Congratulations to the Graduates!

by Sue Ann Kendall, chapter secretary

May 28 was a fun day for the El Camino Real chapter! We welcomed the new graduates from our ten-week training class that went on all spring. There was a LOT of hard work involved by the organizers, the support team from our chapter, the presenters at the classes, and of course, the students. We had a wonderful evening at Julio’s Restaurant in Rockdale to celebrate and have some fun.

group photo
Our new members and the team who supported them on their journey.

First, I want to share the thanks that all us members extend to Kathy Lester, who organized the class, planned field trips, arranged for speakers, got shirts for the new members, and so much more. What would we do without her perseverance and hard work?

Kathy did such a great job! Here she’s getting ready to thank Don.

We also want to thank Don Travis, who came to all the meetings to provide media support. That is not an easy task, but he handled all the challenges with aplomb. He deserves so much credit for adding to the success of the class.

Well deserved, Don! Chapter President Carolyn Henderson agrees.

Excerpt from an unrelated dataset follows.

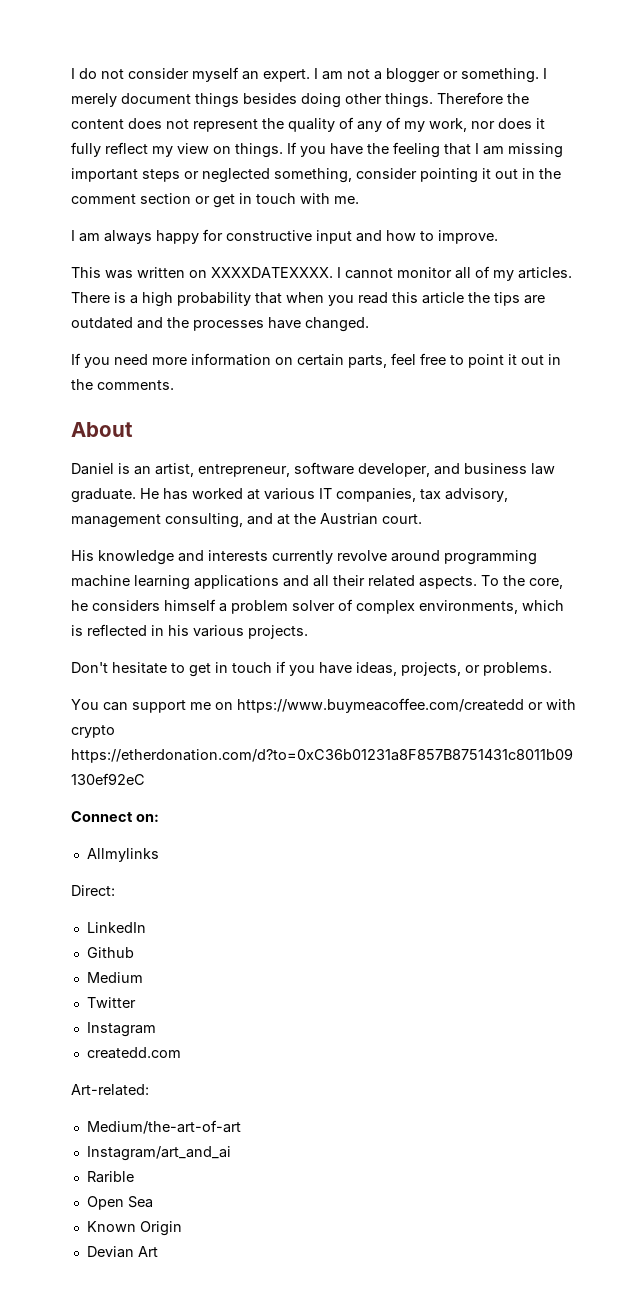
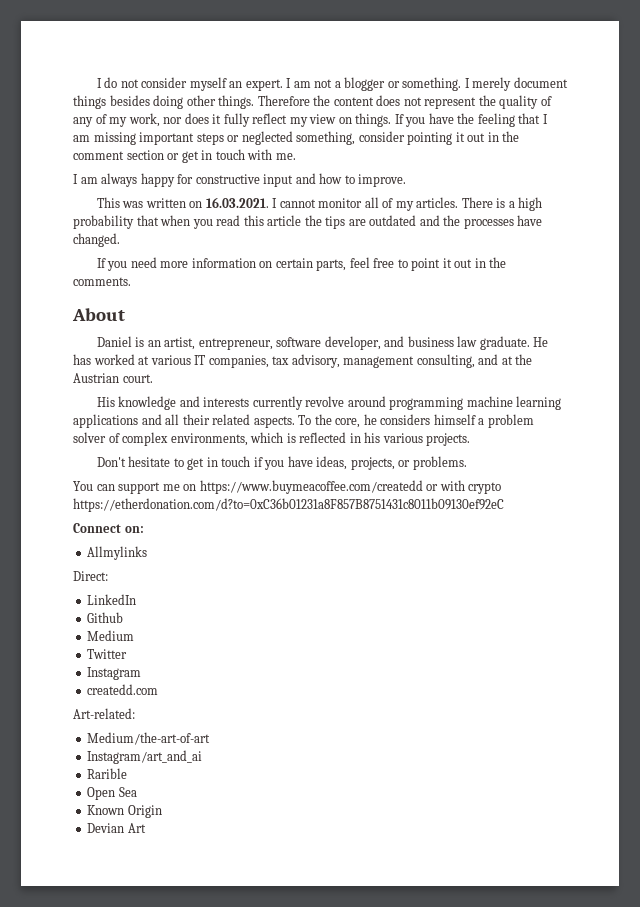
[211,267,333,278] XXXXDATEXXXX. -> [205,197,269,208] 16.03.2021.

Another volunteer we want to thank is Lisa Milewski, who helped the students track their hours so they’d get credit where credit was due. What a happy accomplishment it is that all the students made it through the entire course!

So happy for Lisa’s help

The party part of the event was a welcome relief after so many years of not being able to just hang out with each other and become better acquainted. Many thanks to Liz Lewis, Pamela Neeley, and Catherine Johnson for their hard work planning it. Everyone at my table remarked about how nice it was to learn more about each other (when we weren’t laughing and laughing at the great stories some of the long-time residents told us newer folks.

But the best part was seeing the smiles on the faces of the new Master Naturalists as they got their certificates. Each of them made new friends and learned a lot, as Linda Burgess pointed out. I agree with her that it’s a great way to meet folks in the community, since it worked out that way for me, too!

I enjoyed meeting spouses and children of our members, as well. I’d heard so much about Michelle Lopez’s husband that I felt like he was already an old friend. And it’s so cool that one of our members, Victoria Everitt, is related to another member by marriage.

Two of the students also achieved their initial certification as well. Gene and Cindy Rek did so much work at the wildscape getting ready for that video filming that they got in all their volunteer hours!

One student was unable to make the party, but he’ll get his certificate soon. We are so proud of all our new members. I can’t wait to see their contributions and blog posts in the future!

Native Rangeland and Cattle Grazing are Compatible

by Carolyn Henderson

New trainees for the El Camino Real chapter Texas Master Naturalist learned about extensive programs being implemented by the Texas Parks and Wildlife Department with area ranchers to restore grazed land to its native state while still grazing cattle on it. A project in a neighboring county is being implemented by Tim Siegmund, the Private Lands Program Leader for TPWD-WL Division, with Jay Whiteside, TPWD Technical Guidance biologist District 5. They are several years into the 7-year plan, and the results are very positive in proving that native growth on rangeland and grazing cattle on it can be compatible and profitable. Below is a synopsis by Siegmund about the project. 

The use of fire to concentrate cattle grazing has led to a recovery of the areas being rested from burning within the pastures.  The cattle preferentially graze the freshly burned areas, and lightly or don’t graze at all the areas burned in previous years.  This allows the plants to recover, make seed, and persist over the long term in a constant burn, graze, rest cycle.  This can lead to better carbon and nitrogen cycling as a result of thatch incorporation into the soil and concentration of animal waste, increased water infiltration as healthy roots grow and rot in place creating pathways for water infiltration, and increased plant and animal diversity as there are a host of niches being created by short and tall vegetation as well as annual, biennial, and perennial plant species.  Patch burn grazing can be a great tool to promote livestock production, plant diversity, and wildlife diversity. —- Tim Siegmund

Photo 1 shows the short, grazed grass and the diverse wildflower community not being grazed by the cattle, average grass height was less than 2 inches.

Photo 2 is a picture of a yard stick showing the amount of ground cover now blanketing the ground after 2 full years post burn.

Photo 3 is a picture with Siegmund and assistants in it conducting the vegetation sampling monitoring the changes over time.

Photo 4 shows the year of burn and the annual plant community dominated area as the fire and subsequent regrowth of grass has concentrated the cattle in this area.

Photo 5 is a picture of Jay Whiteside and an intern showing what 2 years of rest looks like by burning other portions of the pasture to focus grazing pressure elsewhere. In 2019, grass height is approximately 20 inches.

By the way, a recording of this session can be found on our website.